■ TASK ■
Everything in the data must be repeated exactly, apart from the pictures, which are left out.

(SUPPLIED DATA begins)

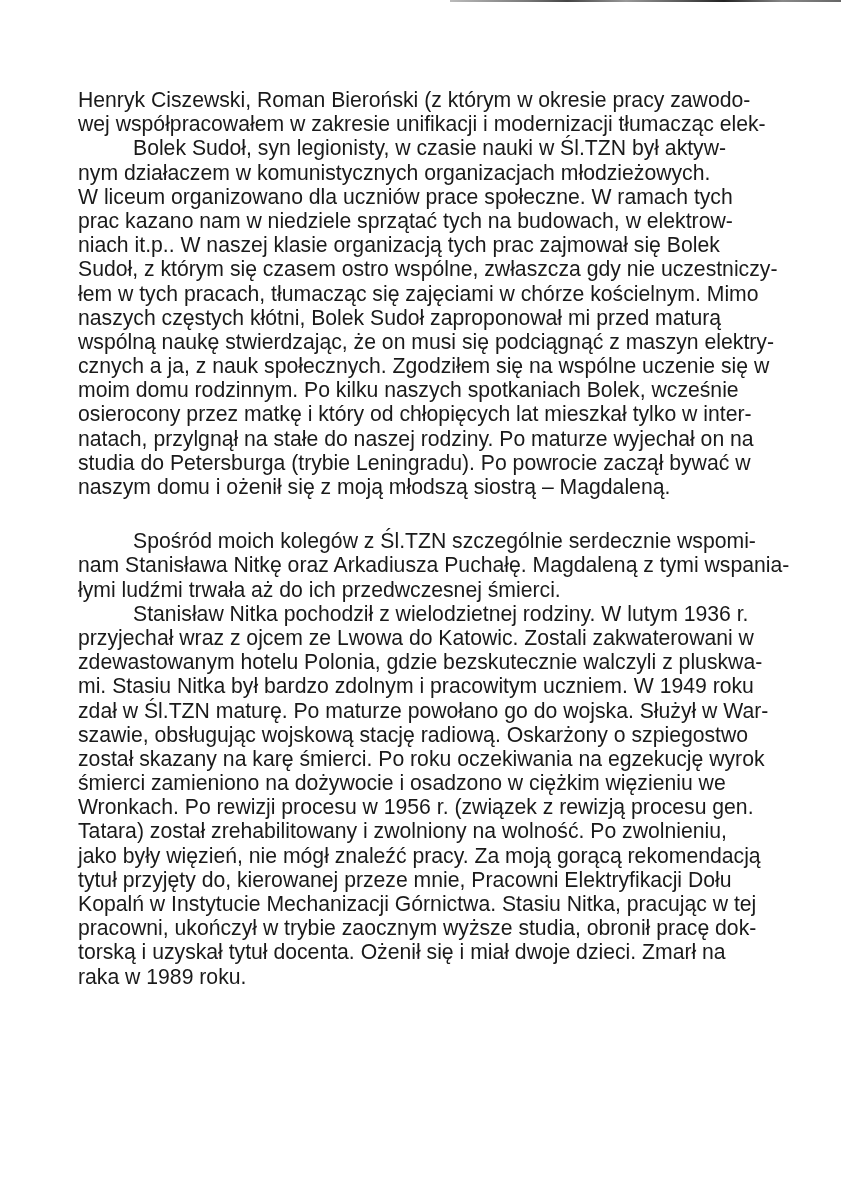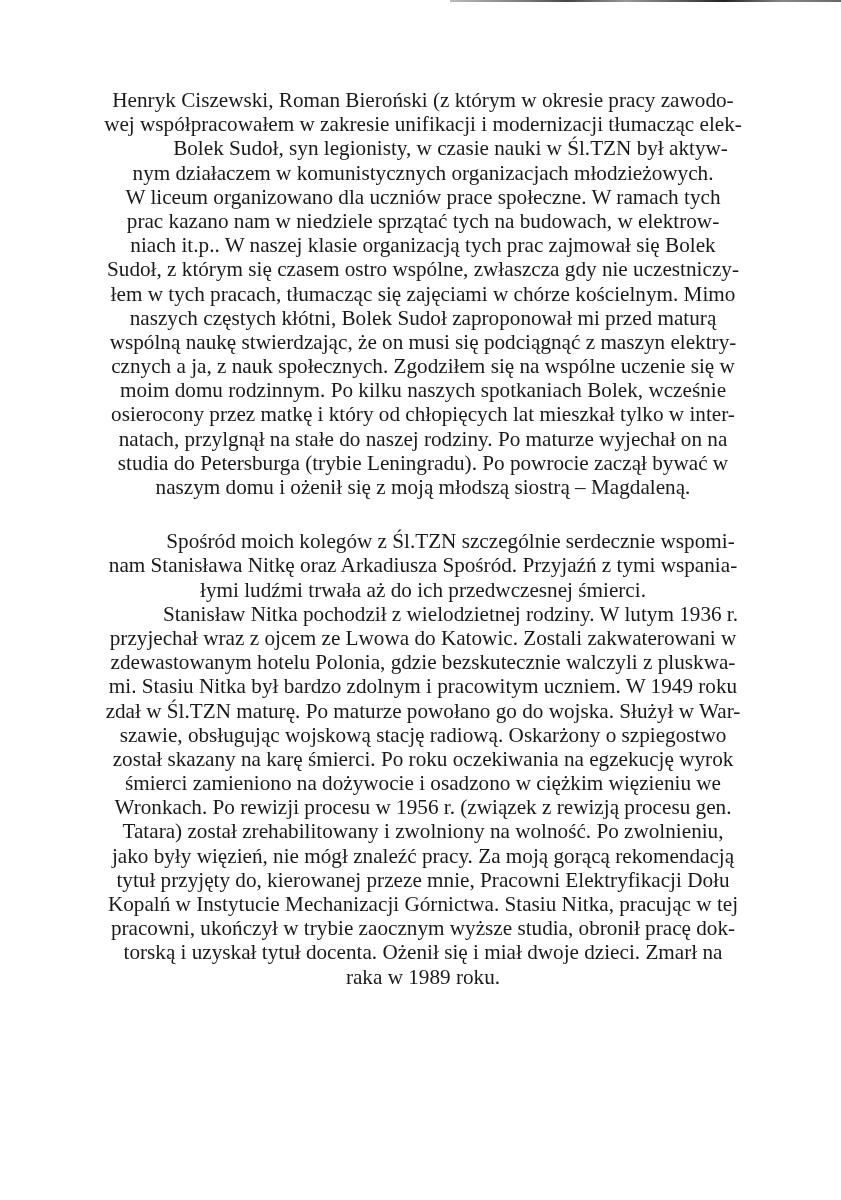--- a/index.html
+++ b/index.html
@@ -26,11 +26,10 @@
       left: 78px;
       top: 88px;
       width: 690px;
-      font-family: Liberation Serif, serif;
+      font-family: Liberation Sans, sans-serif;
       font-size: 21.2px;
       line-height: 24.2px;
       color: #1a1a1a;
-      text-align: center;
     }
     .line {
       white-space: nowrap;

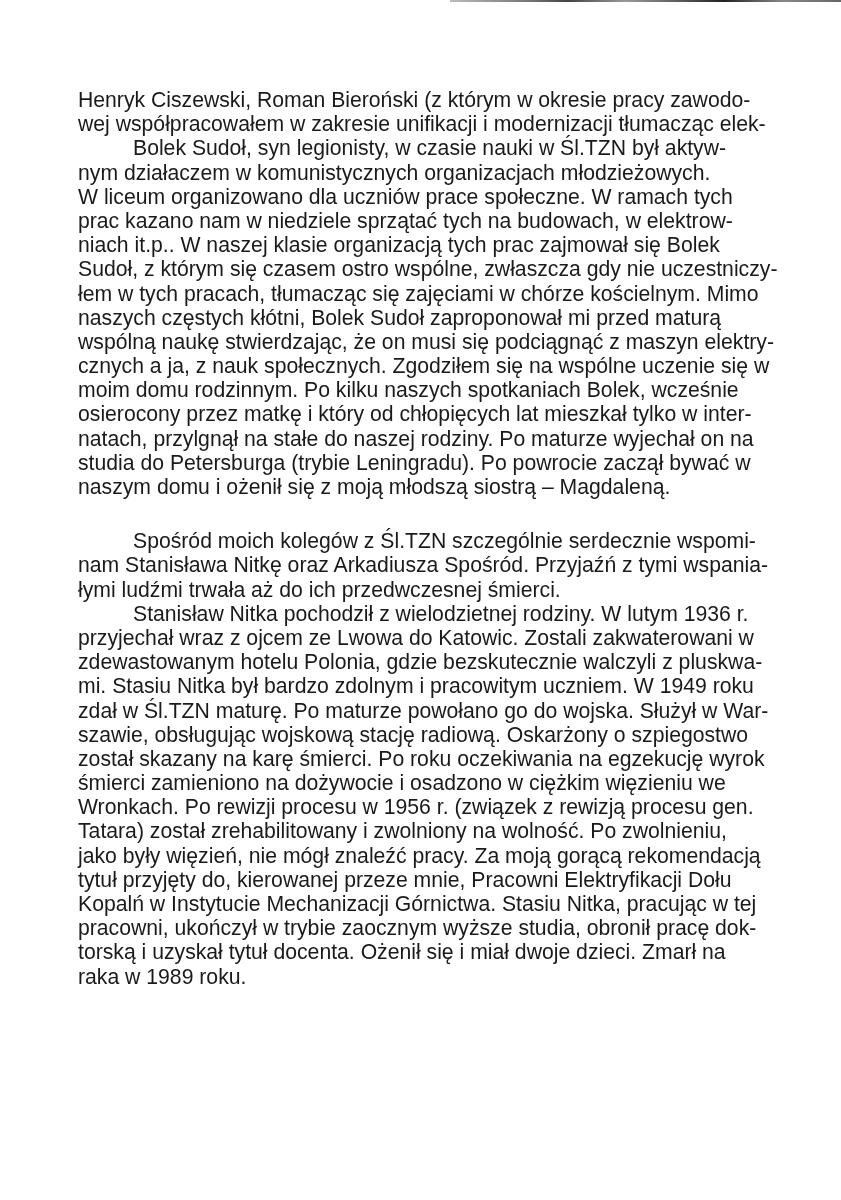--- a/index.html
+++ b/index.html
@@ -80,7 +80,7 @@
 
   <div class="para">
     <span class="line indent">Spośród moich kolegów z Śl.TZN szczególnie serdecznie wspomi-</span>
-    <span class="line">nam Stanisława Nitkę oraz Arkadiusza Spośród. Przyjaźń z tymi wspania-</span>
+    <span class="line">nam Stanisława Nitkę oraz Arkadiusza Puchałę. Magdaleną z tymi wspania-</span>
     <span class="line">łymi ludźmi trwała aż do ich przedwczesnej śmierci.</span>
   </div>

(SUPPLIED DATA ends)

■ ANSWER BOX ■
--- a/index.html
+++ b/index.html
@@ -26,11 +26,10 @@
       left: 78px;
       top: 88px;
       width: 690px;
-      font-family: Liberation Serif, serif;
+      font-family: Liberation Sans, sans-serif;
       font-size: 21.2px;
       line-height: 24.2px;
       color: #1a1a1a;
-      text-align: center;
     }
     .line {
       white-space: nowrap;

--- a/index.html
+++ b/index.html
@@ -80,7 +80,7 @@
 
   <div class="para">
     <span class="line indent">Spośród moich kolegów z Śl.TZN szczególnie serdecznie wspomi-</span>
-    <span class="line">nam Stanisława Nitkę oraz Arkadiusza Spośród. Przyjaźń z tymi wspania-</span>
+    <span class="line">nam Stanisława Nitkę oraz Arkadiusza Puchałę. Magdaleną z tymi wspania-</span>
     <span class="line">łymi ludźmi trwała aż do ich przedwczesnej śmierci.</span>
   </div>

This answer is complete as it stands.